**Task details:**
Every line in the records below with the string "font" is to be copied out.

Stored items
^^^^^^^^

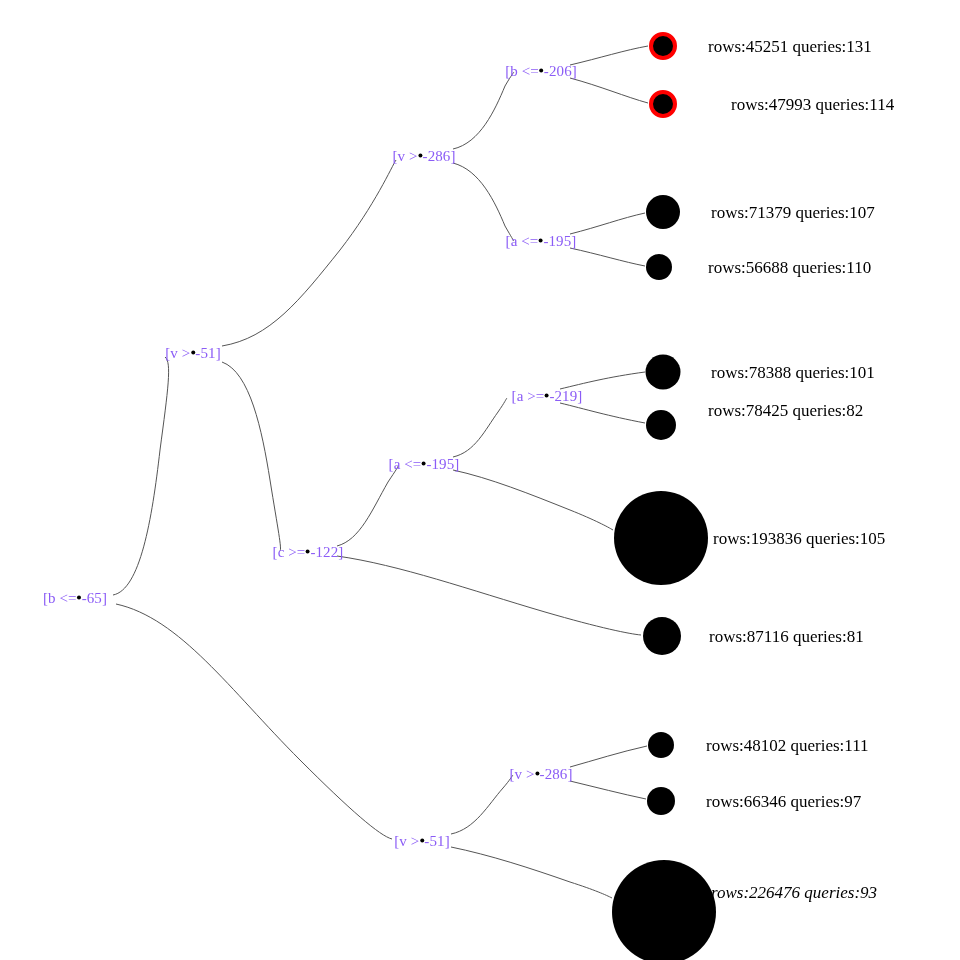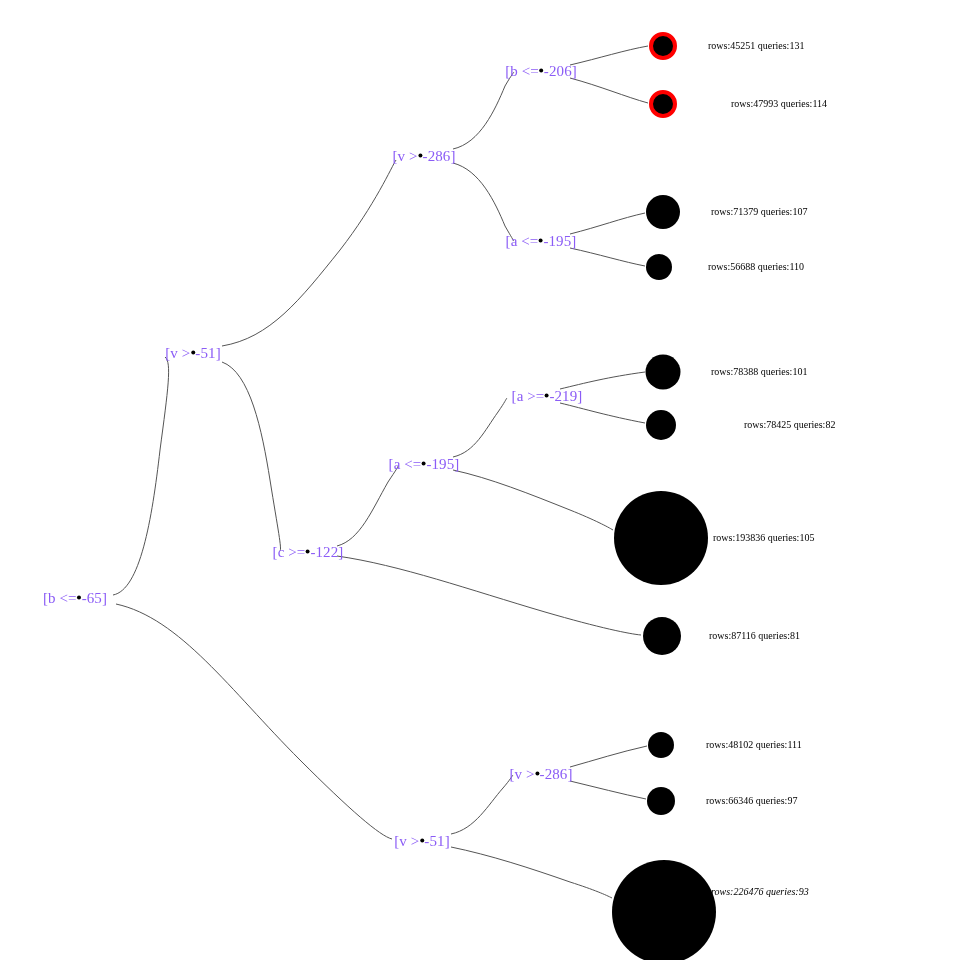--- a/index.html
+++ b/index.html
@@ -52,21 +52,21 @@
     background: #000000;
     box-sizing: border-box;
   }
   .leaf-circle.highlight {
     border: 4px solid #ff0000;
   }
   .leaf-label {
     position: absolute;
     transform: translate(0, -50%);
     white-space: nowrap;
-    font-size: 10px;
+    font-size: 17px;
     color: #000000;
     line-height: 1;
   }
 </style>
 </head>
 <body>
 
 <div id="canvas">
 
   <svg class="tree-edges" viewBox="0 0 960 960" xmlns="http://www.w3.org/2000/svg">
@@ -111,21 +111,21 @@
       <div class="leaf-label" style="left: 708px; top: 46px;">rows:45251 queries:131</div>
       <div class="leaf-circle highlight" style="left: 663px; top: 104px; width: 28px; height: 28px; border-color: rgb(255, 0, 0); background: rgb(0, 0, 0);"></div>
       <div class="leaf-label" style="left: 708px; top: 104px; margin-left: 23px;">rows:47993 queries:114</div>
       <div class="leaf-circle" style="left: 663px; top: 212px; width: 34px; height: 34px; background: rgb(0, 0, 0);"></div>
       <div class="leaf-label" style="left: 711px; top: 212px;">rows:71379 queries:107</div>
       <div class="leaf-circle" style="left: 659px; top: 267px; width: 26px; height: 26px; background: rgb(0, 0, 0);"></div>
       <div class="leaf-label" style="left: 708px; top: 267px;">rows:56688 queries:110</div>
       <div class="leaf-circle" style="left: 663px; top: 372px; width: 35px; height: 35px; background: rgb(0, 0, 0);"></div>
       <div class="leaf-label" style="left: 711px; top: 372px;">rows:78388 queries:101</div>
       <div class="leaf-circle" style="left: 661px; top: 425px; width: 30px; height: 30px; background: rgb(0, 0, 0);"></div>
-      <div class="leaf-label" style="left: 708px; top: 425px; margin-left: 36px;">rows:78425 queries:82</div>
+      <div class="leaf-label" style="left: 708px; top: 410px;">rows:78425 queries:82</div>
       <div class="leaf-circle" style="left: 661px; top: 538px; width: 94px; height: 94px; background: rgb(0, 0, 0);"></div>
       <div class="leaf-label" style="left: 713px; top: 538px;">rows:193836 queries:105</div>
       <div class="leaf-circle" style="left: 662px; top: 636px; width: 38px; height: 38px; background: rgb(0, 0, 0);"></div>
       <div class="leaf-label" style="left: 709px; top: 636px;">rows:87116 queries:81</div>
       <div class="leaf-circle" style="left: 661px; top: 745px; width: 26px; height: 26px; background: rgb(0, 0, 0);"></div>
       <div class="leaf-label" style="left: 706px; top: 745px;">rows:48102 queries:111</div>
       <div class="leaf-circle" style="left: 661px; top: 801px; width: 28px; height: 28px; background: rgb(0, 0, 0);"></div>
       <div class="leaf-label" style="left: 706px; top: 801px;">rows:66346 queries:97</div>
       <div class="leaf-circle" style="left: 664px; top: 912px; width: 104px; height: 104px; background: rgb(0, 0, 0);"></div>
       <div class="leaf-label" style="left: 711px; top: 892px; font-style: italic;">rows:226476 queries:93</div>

^^^^^^^^

**Response to this exercise:**
-    font-size: 10px;
+    font-size: 17px;
       <div class="leaf-label" style="left: 711px; top: 892px; font-style: italic;">rows:226476 queries:93</div>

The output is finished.